Já fui muito religioso, e hoje, ao tentar exercer minha fé, ainda me esbarro nos resquícios da minha ignorância.

Porque como disse, era religioso e não espiritual.

Procurei de todas as formas me reerguer, mas o peso da minha consciência me acusava, e fazia com que eu diminuísse o poder do sangue de Jesus, colocando-o à prova mediante os meus delitos.

Tudo isso aconteceu pelo simples fato da prática religiosa ter me cegado; o neo farisaísmo adotado pela soberba do meu exclusivismo me corrompeu.

Aprendi da forma incorreta, e quando me dei conta, já era tarde, a religiosidade já tinha me tomado pela mão direita, a minha destra traiu-me e fez com que eu imaginasse que estava assentado à direita do Pai.

Que prepotência a minha, imaginar que estava no mais alto lugar, de onde olhava e via os “simples mortais” abaixo de mim.

Essa era a minha maneira de viver, repetindo a "cantiga'', em verso e em prosa, amaldiçoando e maldizendo os que não pensavam e nem procediam como eu, e quando me dei por conta do que havia me tornado, eu já estava perdido.

Por esse motivo desprezei a muitos, e a muitos condenei ao inferno; lugar que hoje me assombra. Me atemoriza saber que, alguns deles já se foram, com aquela má impressão sobre mim, na verdade, com ódio, desprezo, e rancor.

Eu era um tipo de Paulo de Tarso, reverso, pois era um "cristão" perseguidor de cristãos, é claro, porém, sem a sabedoria Paulina. Porque, na verdade, eu não sabia diferenciar um cristão de um não cristão, pois eu achava que somente eu e meus patrícios eram cristãos.

Mas o interessante dessa perseguição é que, não era como na igreja primitiva(não havia derramamento de sangue), apesar das minhas atitudes parecerem ser primitivas.

Olhares, fuxicos, o menear da cabeça, condenação, exclusivismo, descaso(como aquele que corta volta de alguém) esse era o tipo de perseguição do Paulo reverso. 

Total infantilidade e imaturidade na fé, tempo perdido em perseguição que, não foi aproveitado em adquirir conhecimento, ou melhor, se aproximar do Pai.

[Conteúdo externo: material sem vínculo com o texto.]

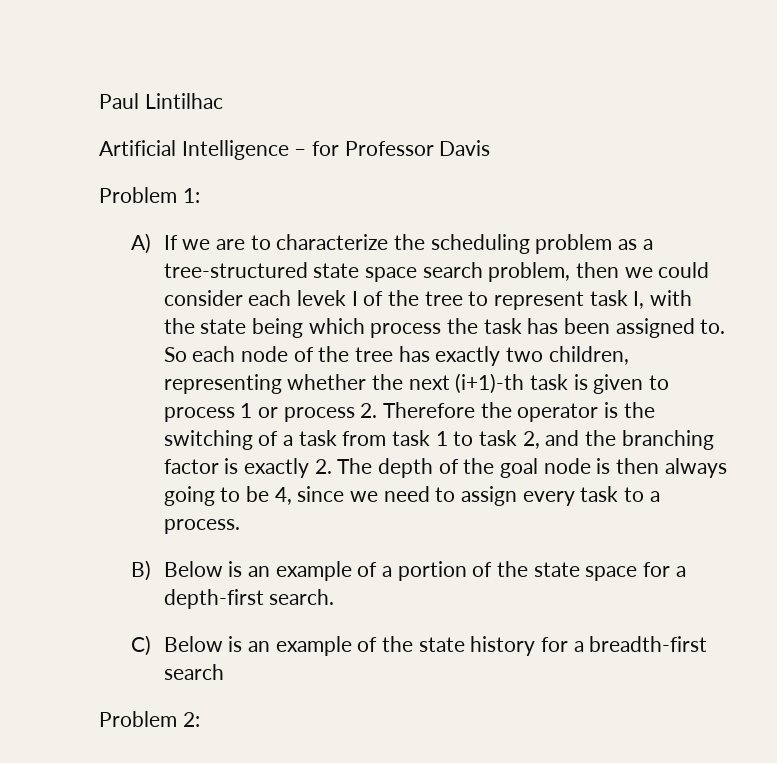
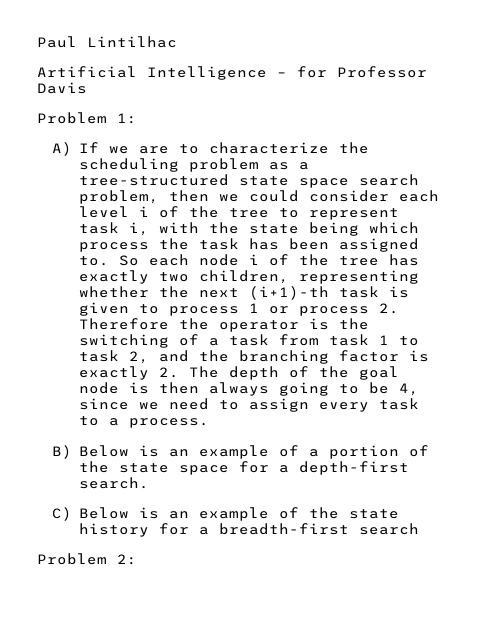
- A) If we are to characterize the scheduling problem as a tree-structured state space search problem, then we could consider each levek I of the tree to represent task I, with the state being which process the task has been assigned to.
+ A) If we are to characterize the scheduling problem as a tree-structured state space search problem, then we could consider each level i of the tree to represent task i, with the state being which process the task has been assigned to.
- So each node of the tree has exactly two children, representing whether the next (i+1)-th task is given to process 1 or process 2. Therefore the operator is the switching of a task from task 1 to task 2, and the branching factor is exactly 2. The depth of the goal node is then always going to be 4, since we need to assign every task to a process.
+ So each node i of the tree has exactly two children, representing whether the next (i+1)-th task is given to process 1 or process 2. Therefore the operator is the switching of a task from task 1 to task 2, and the branching factor is exactly 2. The depth of the goal node is then always going to be 4, since we need to assign every task to a process.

Hoje vejo alguns daqueles que por mim foram perseguidos(os que sobreviveram), alguns na sarjeta, outros sem esperança, sem ao menos alguma expectativa de vida, marginalizados pela minha ignorância que apliquei na defesa dos meus usos e costumes.

Mas agora, aqueles que caminharam comigo no caminho de Damasco, não me reconhecem mais. Sorriem e se banqueteiam como se nada houvesse acontecido, é o que vejo.

Muitos deles são capazes de pisar na lápide dos seus condenados sem nenhum remorso, são frios, e sem escrúpulos; a religiosidade aflorada no seu peito não o deixa enxergar novos horizontes espirituais.

Meu coração se dilacera, só de pensar no tempo perdido, nas decisões erradas, nos desacertos que ainda refletem no meu cotidiano, porque agi erroneamente, e o meu ser não se escusa disso.

Toda a ação tem uma reação e toda a atitude uma consequência; sofri as reações e tenho colhido as consequências.

Eu tinha um nome, que se desvaneceu no meio da jornada, se esqueceram, ou ainda, quando lembram, dão de ombros.

Tudo se tornou mais difícil, porque volta e meia as lembranças vêm.

Quando olho aquelas pessoas no caminho de Damasco, tento alertá- las sempre em vão, porque não me ouvem. É como se tivesse um abismo entre eu e elas.

Esse é o relato de alguém que aceitou a fé sem compreendê-la, se institucionalizou e esqueceu do mais importante, que é a própria fé. Se colocou acima da justiça, e do dono da justiça, se intitulou santo, quando na verdade o que existia era uma santidade engessada, egoísta e perversa.

Mas agora, aprendeu que suas atitudes o isolavam da sociedade, e que a perfeição não existe, e que a maior das virtudes é o amor.

Sendo assim, agora ele produz frutos de caridade, ele ama, perdoa, abraça, carrega no colo e quando percebe que alguém está tomando o rumo que no passado ele trilhou, faz de tudo pra mudar essa mentalidade, pois agora entende que tudo depende do amor.